In Sachsen spielt die SPD seit Jahren auf Zeit und versäumt es die Energiewende aktiv und in ihrem Sinne zu gestalten. Dabei handelt sie nicht nur politisch verantwortungslos, sondern auch strategisch unklug. Anstatt den unvermeidlichen Kohleausstieg anhand eines "Weißbuchs Energieregion Lausitz" mit den Menschen und Verantwortlichen vor Ort seit 2014 zu diskutieren und konkrete Strukturanpassungemaßnahmen zu initiieren, die Energiewende in diesen Regionen voranzutreiben und so neue Jobs in zukunftsfähigen Branchen zu schaffen, überlässt die SPD dieses Feld den Grünen.

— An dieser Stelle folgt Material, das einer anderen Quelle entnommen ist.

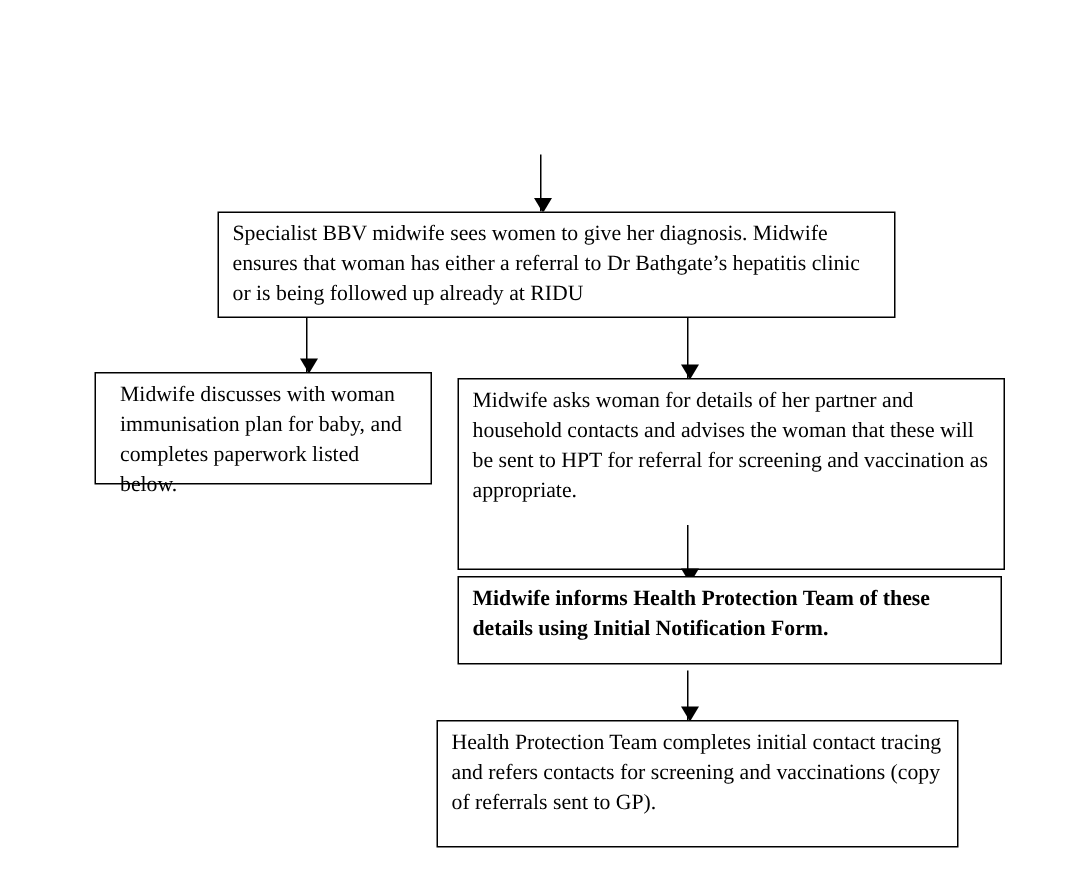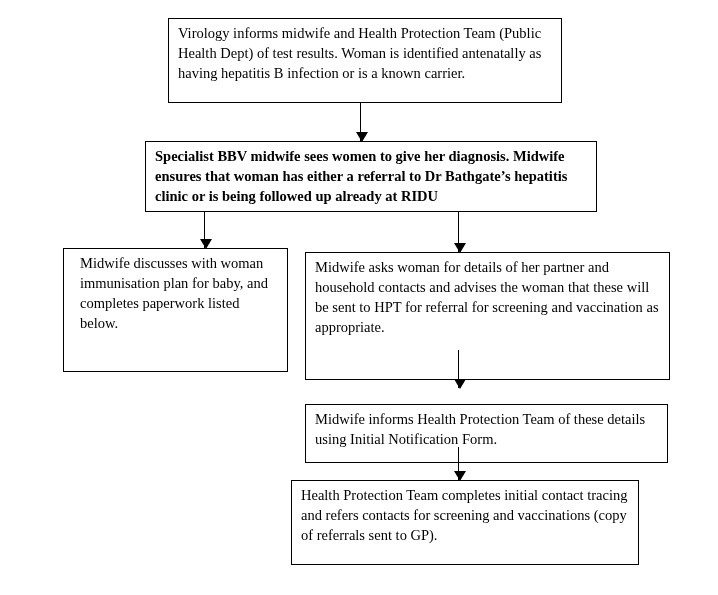--- a/index.html
+++ b/index.html
@@ -60,9 +60,6 @@
 
 <div id="canvas">
 
-  <div class="flow-box" id="box-virology">
-    <span>Virology informs midwife and Health Protection Team (Public Health Dept) of test results. Woman is identified antenatally as having hepatitis B infection or is a known carrier.</span>
-  </div>
 
   <div class="arrow" id="arrow-1"></div>
 

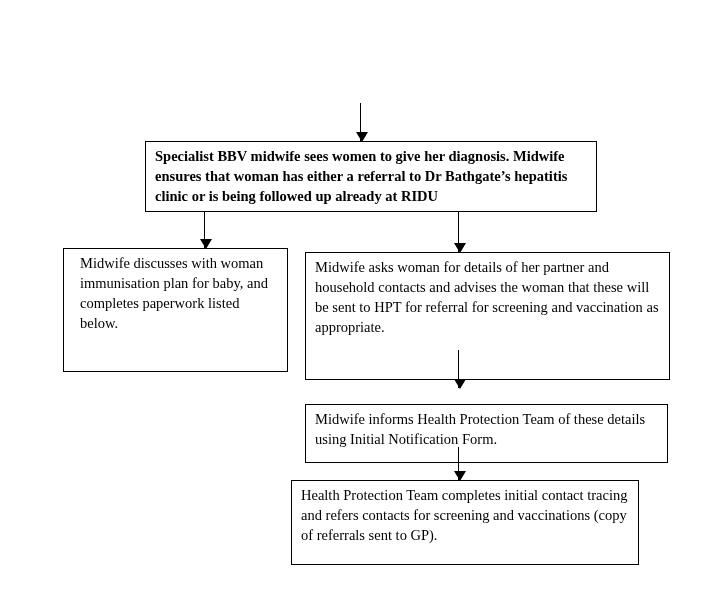--- a/index.html
+++ b/index.html
@@ -27,7 +27,7 @@
     color: #000000;
   }
   #box-virology            { left: 168px; top: 18px;  width: 394px; height: 85px;  }
-  #box-specialist-midwife  { left: 145px; top: 141px; width: 452px; height: 71px; font-weight: bold;  }
+  #box-specialist-midwife  { left: 145px; top: 141px; width: 452px; height: 71px;  }
   #box-immunisation-plan   { left: 63px;  top: 248px; width: 225px; height: 124px; padding-left: 16px; }
   #box-partner-details     { left: 305px; top: 252px; width: 365px; height: 128px;  }
   #box-informs-hpt         { left: 305px; top: 404px; width: 363px; height: 59px;  }

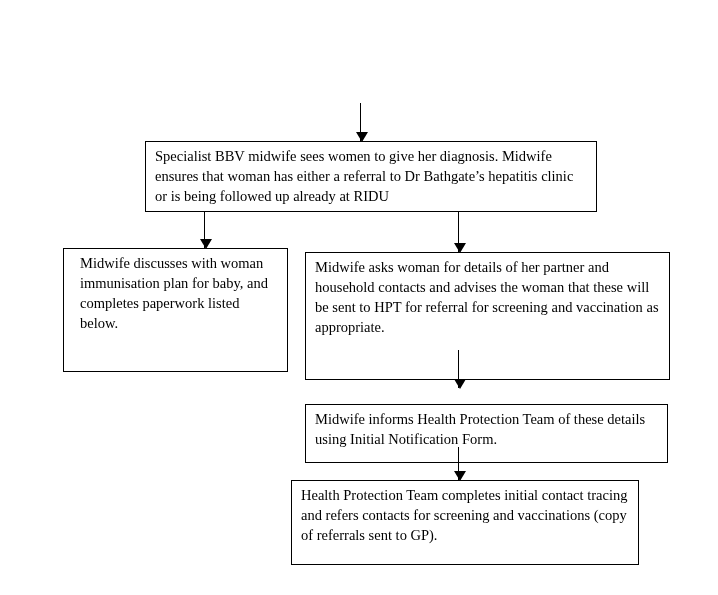--- a/index.html
+++ b/index.html
@@ -28,7 +28,7 @@
   }
   #box-virology            { left: 168px; top: 18px;  width: 394px; height: 85px;  }
   #box-specialist-midwife  { left: 145px; top: 141px; width: 452px; height: 71px;  }
-  #box-immunisation-plan   { left: 63px;  top: 248px; width: 225px; height: 124px; padding-left: 16px; }
+  #box-immunisation-plan   { left: 63px;  top: 248px; width: 225px; height: 75px; padding-left: 16px; }
   #box-partner-details     { left: 305px; top: 252px; width: 365px; height: 128px;  }
   #box-informs-hpt         { left: 305px; top: 404px; width: 363px; height: 59px;  }
   #box-contact-tracing     { left: 291px; top: 480px; width: 348px; height: 85px;  }

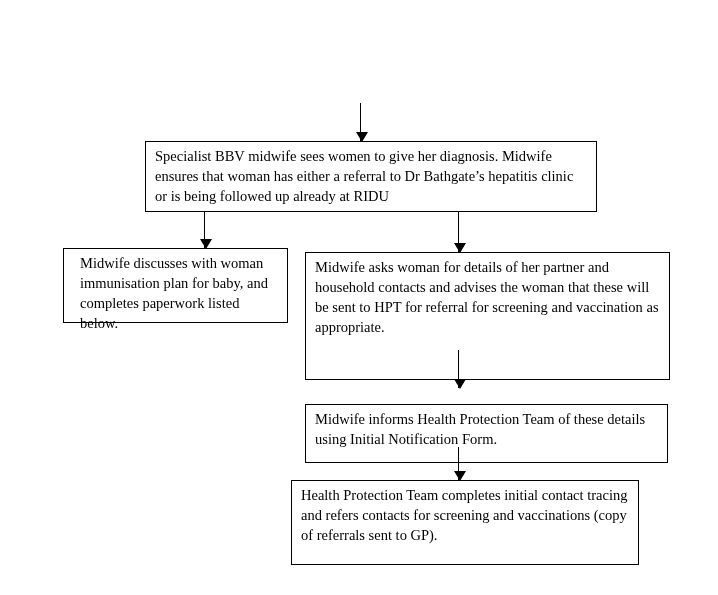--- a/index.html
+++ b/index.html
@@ -30,7 +30,7 @@
   #box-specialist-midwife  { left: 145px; top: 141px; width: 452px; height: 71px;  }
   #box-immunisation-plan   { left: 63px;  top: 248px; width: 225px; height: 75px; padding-left: 16px; }
   #box-partner-details     { left: 305px; top: 252px; width: 365px; height: 128px;  }
-  #box-informs-hpt         { left: 305px; top: 404px; width: 363px; height: 59px;  }
+  #box-informs-hpt         { left: 305px; top: 384px; width: 363px; height: 59px; font-weight: bold;  }
   #box-contact-tracing     { left: 291px; top: 480px; width: 348px; height: 85px;  }
 
   .arrow {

Diese haben schon Ende 2015 das Konzept "Perspektiven für die Lausitz nach der Kohle" vorgelegt und es in einem zweijährigen Dialogprozess mit den Bürgerinnen und Bürgern in der Region debattiert und verfeinert. Stattdessen schrieb Alt-Ministerpräsident Stanislaw Tillich während der Sondieriungsverhandlungen Kanzlerin Angela Merkel einen "Kohlebrief" und verteidigte die Braunkohlekraftwerke in Ostdeutschland. Stattdessen steht die SPD der Gewerkschaft Gewehr bei Fuß und damit der CDU als konservativer Kraft in Sachen Energiepolitik im Freistaat in nichts nach. So tritt die SPD eher als Klientelpartei der Kohlelobby denn als Volkspartei auf.

 

Wo kein Weißbuch, da kein Grünbuch

Das Problem bei Energiewende, bzw. Strukturpolitik und Klimaschutz ist ein dreifaches: Spätere Lösungen sind schwieriger, teurer und in ihren Auswirkungen heftiger. Wer sich erst Gedanken um die Kosten der Renaturierung der Braunkohlefolgelandschaften macht, wenn die ausländischen Unternehmen ihren Gesellschaften sämtliche Liquidität entzogen haben, der bleibt womöglich auf Milliaren sitzen und lastet sie später der Allgemeinheit der Steuerzahler*innen auf. Wer nicht frühzeitig in ein Energiesystem der Zukunft investiert, der muss es später teuer aufbauen. Wer nicht vor 10 Jahren dafür gesorgt hat, dass Menschen mit Know-How in der Energiewirtschaft im Bereich der Erneuerbaren Energien in der Region einen Job finden, der wird mit ihnen auch jetzt den Strukturwandel und die Energiewende in Sachsen nicht gestalten können.

 

Für die SPD in Sachsen besteht jetzt eine vielleicht letzte Chance das Thema Energiepolitik für sich neu zu entdecken und die Energiewende im Freistaat - auch als sozialdemokratische Gerechtigkeitsfrage - aktiv zu gestalten. Dann kann Sachsen vom Schlusslicht beim Klimaschutz und bei Energiewirtschaft zum Vorreiter werden. Verpassen Dulig und Co. jetzt diese Chance, dann gibt es genau die Strukturbrüche, vor denen sie selbst jahrelang gewarnt haben und dann wird es politisch und finanziell besonders teuer. Aktuell würden noch 12 Prozent der Sachsen die SPD wählen. #Klientelpartei ?!